Managing LDAP Connections

As an organization owner, you must configure LDAP to enable your TIBCO Cloud users to sign in to TIBCO Cloud by using their federated credentials instead of TIBCO Account credentials.

After you have configured and enabled the LDAP connection for a domain such as example.com, all the users who have email addresses registered with example.com can sign in to TIBCO Cloud by using their federated credentials as well.

Note: After you configure LDAP, all the users of your email domain are affected.

Federated Authentication Configuration

It is possible to register more than one LDAP for a particular email domain as long as the Base DNs are unique. In the event where more than one LDAP is configured, authentication of the users' credentials is attempted by using each configuration in order. Authentication continues until one succeeds or until all are exhausted.

A successful test must be performed before any LDAP configuration can be saved.

The following topics are covered in this section:

To configure LDAP connections, you must first request permission to configure LDAP by contacting the TIBCO Support team.

When an LDAP connection is configured and enabled for a domain such as example.com, all its registered users can sign in to TIBCO Cloud by providing their email ID and LDAP password and clicking the FEDERATED LOGIN button. Organization owners can still sign in using the password set up with TIBCO Account by clicking the TIBCO LOGIN button.

Prerequisites

The following prerequisites apply:

  1. You must have a publicly accessible LDAP server. The server may support the ldaps scheme by using TLS/SSL using a publicly verifiable certificate. Self-signed certificates are not supported.

  2. You must be an organization owner to configure LDAP.

  3. You must provide the credentials of an administrative user or service account with read-only access.

  4. TIBCO calls your server from a fixed IP address. For your security, TIBCO recommends that you whitelist this IP address in your firewall. The IP addresses are communicated to you in the confirmation email that is sent after your request to enable LDAP has been approved.

Requesting Permission to Enable LDAP

To request permission to enable LDAP:

    Procedure

  1. On the Settings tab, in the Enterprise SSO section, click Request LDAP next to Use LDAP.

  2. In the Request permission to enable LDAP dialog, enter all the necessary information, and then click Send.

    You can cancel your request before it is approved. In the Enterprise SSO section, click the Update button next to Use LDAP.

    A request email is sent to the TIBCO Support team and an email notification is sent to you. When the permission is granted, another email notification is sent to you.

Note: After you enable LDAP, no new users are created at TIBCO Accounts. They are expected to authenticated by their IdP. You can make the switch between using the TIBCO Account and LDAP and notify your users.

Configuring LDAP

To configure LDAP:

    Procedure

  1. On the Settings tab, in the Enterprise SSO section, click Update configuration next to Use LDAP.

  2. In the Configure LDAP for domain window, fill in all the required information.

  3. To test the connection, click Test connection.

    If the test fails, you can see the details of the error. Correct the error and test the connection again until the test is successful.
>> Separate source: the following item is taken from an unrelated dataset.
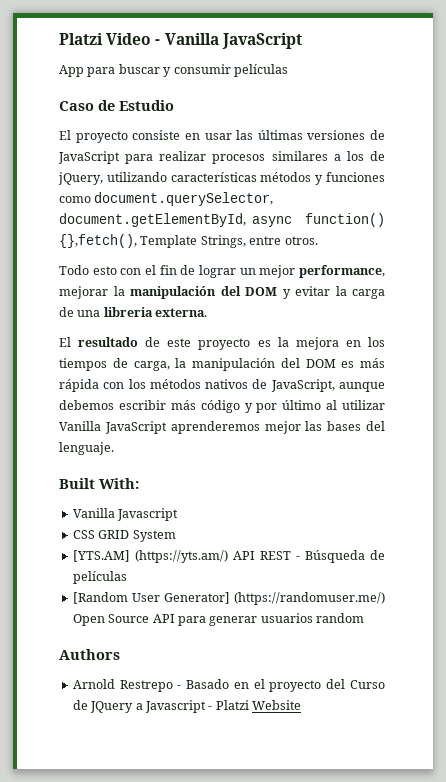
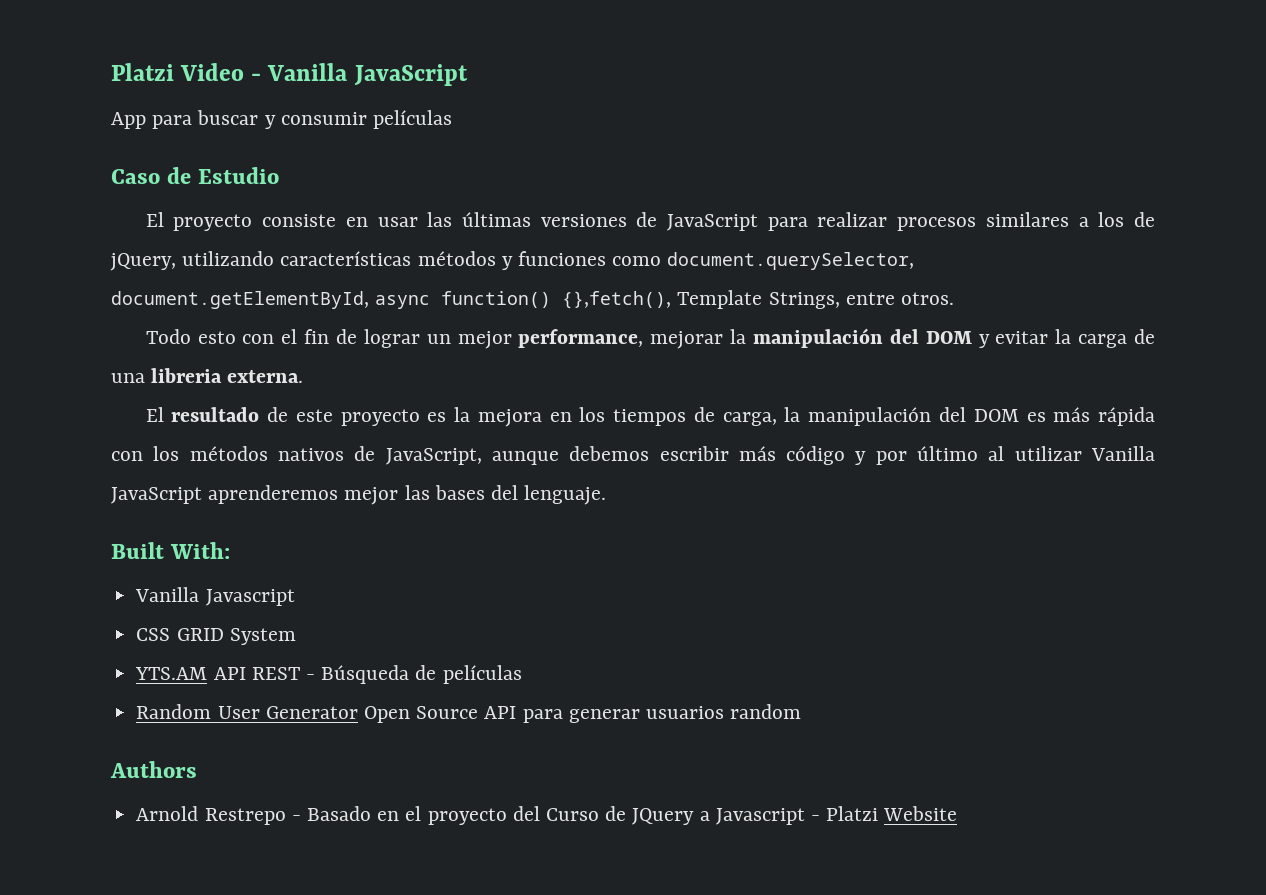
- [YTS.AM] (https://yts.am/) API REST - Búsqueda de películas
+ YTS.AM API REST - Búsqueda de películas
- [Random User Generator] (https://randomuser.me/) Open Source API para generar usuarios random
+ Random User Generator Open Source API para generar usuarios random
    If the test is successful, the Base DN and the Server URL are displayed in the Configure LDAP for domain window.

  4. Click Save.

    Note: You cannot save a connection until it is successfully tested.

Adding a New Connection

To add a new connection:

    Procedure

  1. On the Settings tab, in the Enterprise SSO section, click Update configuration next to Use LDAP, and then click Edit or add new.

  2. In the Configure LDAP for domain window, click the New connection link.
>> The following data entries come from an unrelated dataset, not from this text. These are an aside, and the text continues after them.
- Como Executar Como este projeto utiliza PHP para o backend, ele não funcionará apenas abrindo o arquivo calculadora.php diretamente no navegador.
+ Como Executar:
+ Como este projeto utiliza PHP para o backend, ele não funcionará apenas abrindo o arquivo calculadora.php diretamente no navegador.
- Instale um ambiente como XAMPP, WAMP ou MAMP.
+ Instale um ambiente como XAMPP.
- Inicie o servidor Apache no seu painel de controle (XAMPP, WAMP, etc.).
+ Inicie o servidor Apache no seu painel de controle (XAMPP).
  3. In the Configure LDAP for domain window, fill in all the required information, and then click Save.

  4. You can create as many new connections as you need. Repeat steps 1-3 to create a new connection.

    The number of active connections is displayed on the Settings tab in the Enterprise SSO section.

Modifying an LDAP Connection

To modify a connection:

    Procedure

  1. On the Settings tab, in the Enterprise SSO section, click Update configuration next to Use LDAP, and then click Edit or add new.

  2. In the Configure LDAP for domain window, click the Edit LDAP connection edit icon, and then make the required changes.

  3. Click Test connection and correct errors, if any, before clicking Save.

Disabling an LDAP Connection

If you want your users to use the TIBCO Account credentials instead of the federated credentials to sign in to TIBCO Cloud, you can disable the LDAP connection that you have configured. In case of such a switch, any LDAP users who don't have passwords with TIBCO Accounts would need to be provisioned manually by TIBCO. Contact TIBCO Support to initiate such a request.

    Procedure

  1. On the Settings tab, in the Enterprise SSO section, click Update next to Use LDAP, and then click Edit or add new.

  2. In the Configure LDAP window, click the delete icon for the connection you want to disable.

    The LDAP connection is no longer displayed in the Configure LDAP for domain window.

  3. Click Save.

You can disable all the LDAP connections that you have configured.